Estudioso das transformações do mundo do trabalho, José Dari Krein,
professor do Instituto de Economia da Unicamp e pesquisador do Centro
de Estudos Sindicais e Economia do Trabalho, é um forte crítico da reforma trabalhista que entrou em vigor em 11 de novembro.
Para além da perda de direitos que fragiliza o emprego e o
trabalhador, o conjunto de regras que modifica pelo menos 100 pontos da CLT e legaliza figuras como o trabalho intermitente e a jornada máxima de trabalho de 12 horas, a reforma compromete qualquer projeto de desenvolvimento econômico e social para o Brasil.
A entrevista é de Dimalice Nunes, publicada por CartaCapital.
"Trata-se de um grupo de regras que tem pura e exclusivamente o
objetivo de atender às necessidades empresariais de remanejar a força de
trabalho de acordo com a necessidade do curto prazo. Isso ignora
qualquer perspectiva de construção de uma sociedade civilizada e
decente", afirma.
Dari Krein
Krein questiona também a busca do aumento da
competitividade pelo uso do baixo salário. "Há um efeito perverso para a
estruturação da vida social. O salário não pode ser considerado apenas
despesa, ele também é receita. Perde-se a oportunidade de dinamizar o
mercado interno e fica-se muito vulnerável à dinâmica da economia internacional", afirma.
Krein defende, ainda, que tudo que está sendo feito
nesse momento mais destrói as condições para pensar o futuro do que
constrói alternativas para pensar o desenvolvimento.
Eis a entrevista.
A migração do emprego da indústria para o setor de serviços,
dentro das condições de precarização que assistimos, pode transformar o
Brasil em um fornecedor de mão de obra barata para países desenvolvidos,
como ocorre com a Índia, por exemplo?
É difícil responder porque a questão da força de trabalho
tem dois lados. Por um lado, há uma força de trabalho com custo
extremamente baixo para atividades econômicas que são intensivas em mão
de obra.
E mesmo com os salários menores depois da reforma trabalhista não há como competir. Por exemplo, em Bangladesh, na indústria de confecção, o salário médio é 40 dólares. A outra questão é ter uma força de trabalho extremamente qualificada que, não encontrando ocupações para o seu nível de qualificação, vai procurar emprego em outro lugar.
Mas quando pensamos especificamente nos empregos no setor de
serviços, telemarketing e TI, por exemplo, isso pode vir a acontecer?
Seria algo marginal.

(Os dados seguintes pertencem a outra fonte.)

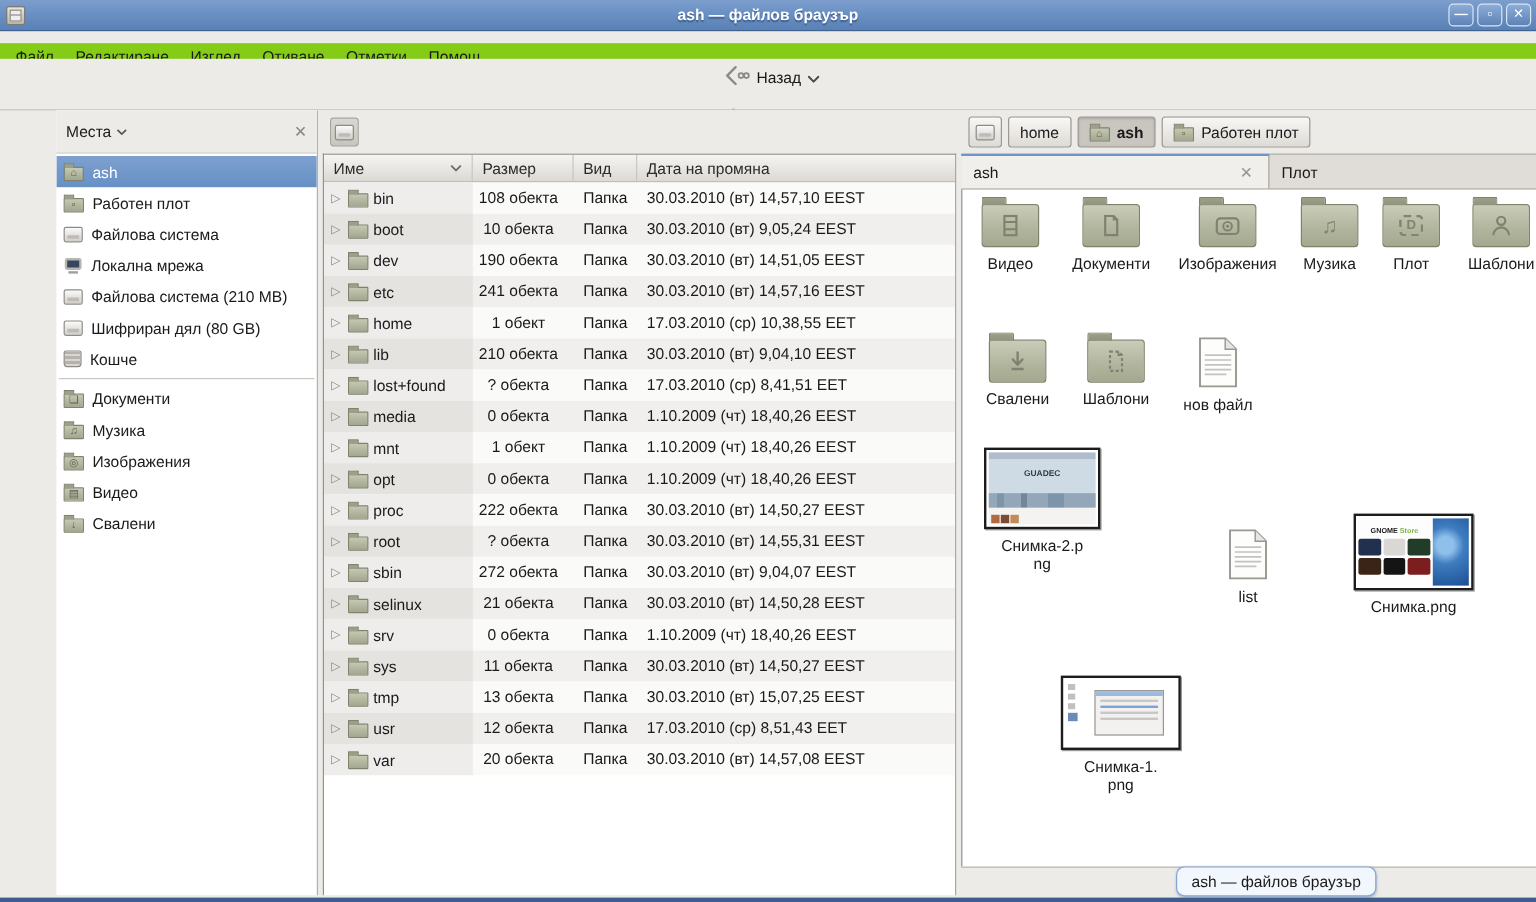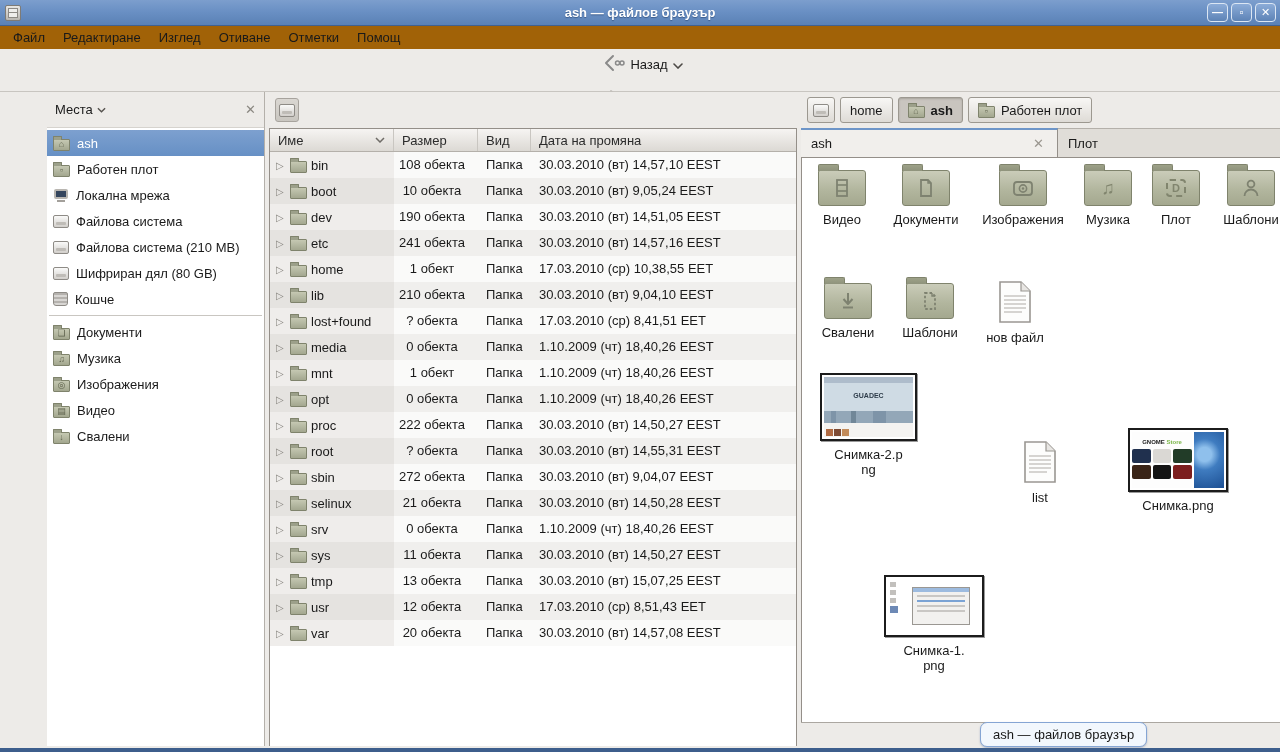--- a/index.html
+++ b/index.html
@@ -24,7 +24,7 @@
     font-weight:bold; }
 
   
-  .menubar { position:absolute; left:0; top:26px; width:100%; height:23px; background:#a16207;
+  .menubar { position:absolute; left:0; top:36px; width:100%; height:23px; background:#84cc16;
     display:flex; align-items:center; padding-left:4px; }
   .menu-item { padding:3px 9px; }
 

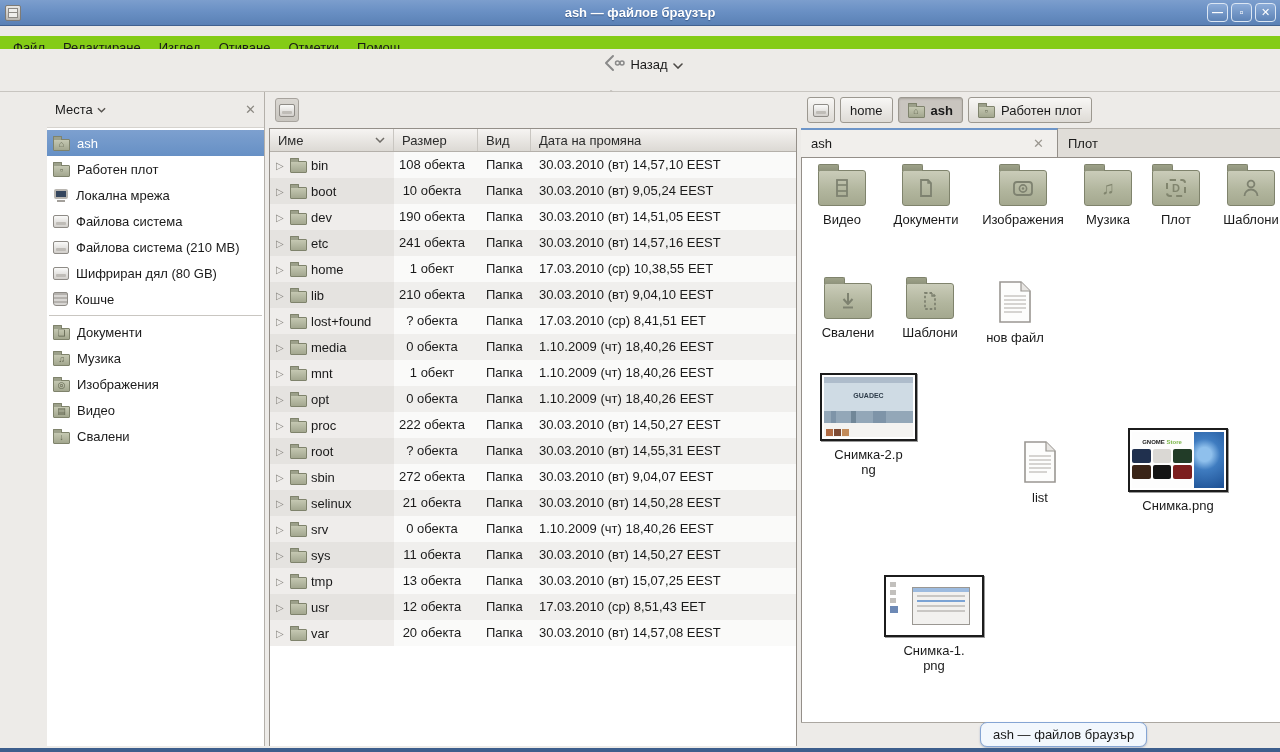--- a/index.html
+++ b/index.html
@@ -305,12 +305,12 @@
           <span>Работен плот</span>
         </div>
         <div class="sb-item">
+          <span class="mdrive"></span>
+          <span>Файлова система</span>
+        </div>
+        <div class="sb-item">
           <span class="mnet"></span>
           <span>Локална мрежа</span>
-        </div>
-        <div class="sb-item">
-          <span class="mdrive"></span>
-          <span>Файлова система</span>
         </div>
         <div class="sb-item">
           <span class="mdrive"></span>

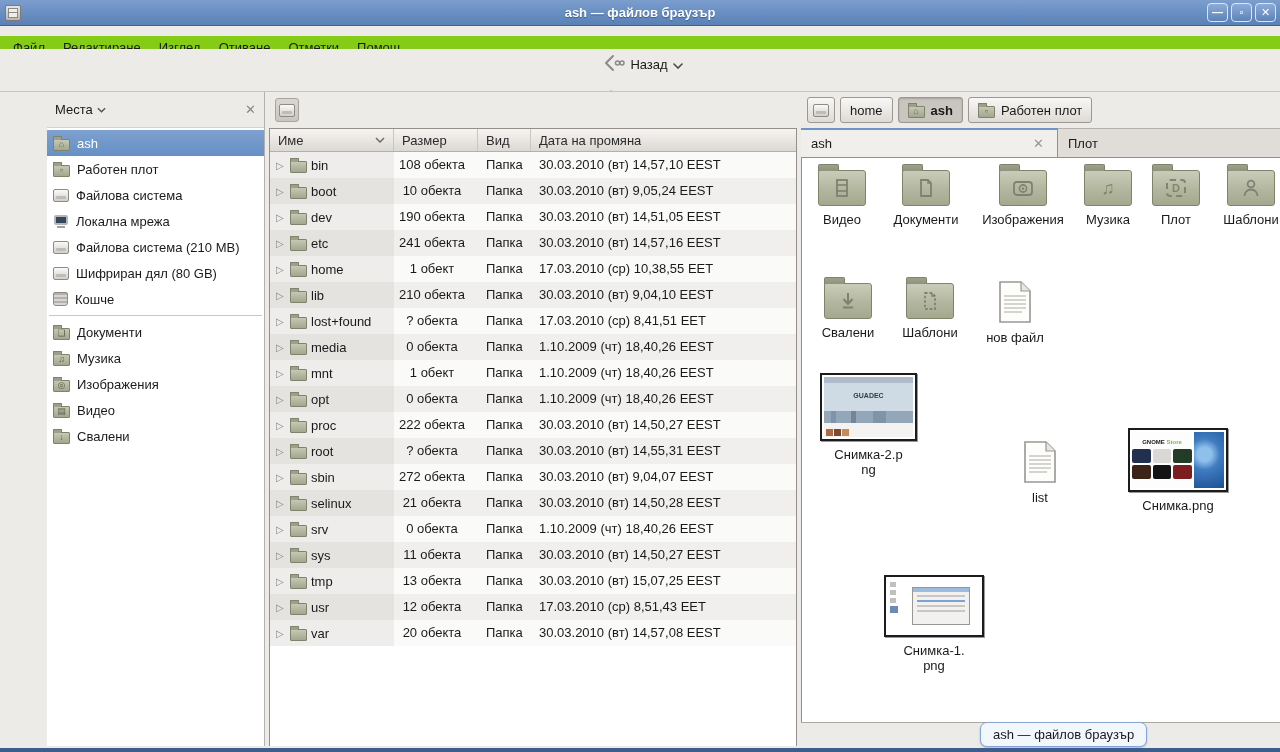--- a/index.html
+++ b/index.html
@@ -739,7 +739,7 @@
           <div class="gi-label">Снимка.png</div>
         </div>
 
-        <div class="gi" style="left:80px;top:417px;width:104px;align-items:center;">
+        <div class="gi" style="left:80px;top:405px;width:104px;align-items:center;">
           <div class="thumb t-shot1">
             <div class="col">
                 <i></i>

Em termos salariais diretos não há como
concorrer com os custos da força de trabalho asiática. Pode haver um
movimento em um ou outro setor. De qualquer forma, isso corroeria a
demanda e o Brasil é um país com grande mercado
interno. Isso afetaria a economia do mercado interno. E também é uma
estratégia de competitividade espúria. Buscar a competitividade via
baixo salários é algo que não dará condições para um processo de desenvolvimento do País.
Portanto, não acredito que a reforma trabalhista possa determinar uma inserção melhor do Brasil no sentido de oferecer uma série de serviços. Até porque outros países estão fazendo a mesma opção. Na América Latina,
vários países estão realizando reformas similares à nossa, e com
salários mais baixos, o que tem a ver também com o que é admitido dentro
da sociedade, um padrão mínimo de remuneração.
Quais são as consequências desse emprego de pior qualidade,
que reduz o poder aquisitivo do trabalhador, que impede a
previsibilidade do trabalhador para o consumo, para o desenvolvimento
econômico o País?
A reforma trabalhista não resolve os problemas
econômicos do País. Porque a questão de elevar a inserção internacional
exige a articulação de uma série de políticas e fatores que sejam
capazes de proporcionar competitividade. A indústria alemã, por exemplo,
é uma referência e o salário médio do trabalhador industrial alemão é
três vezes maior que o do brasileiro. Mesmo assim eles têm
competitividade.
Quais seriam as políticas necessárias para a economia se desenvolver e criar empregos de melhor qualidade?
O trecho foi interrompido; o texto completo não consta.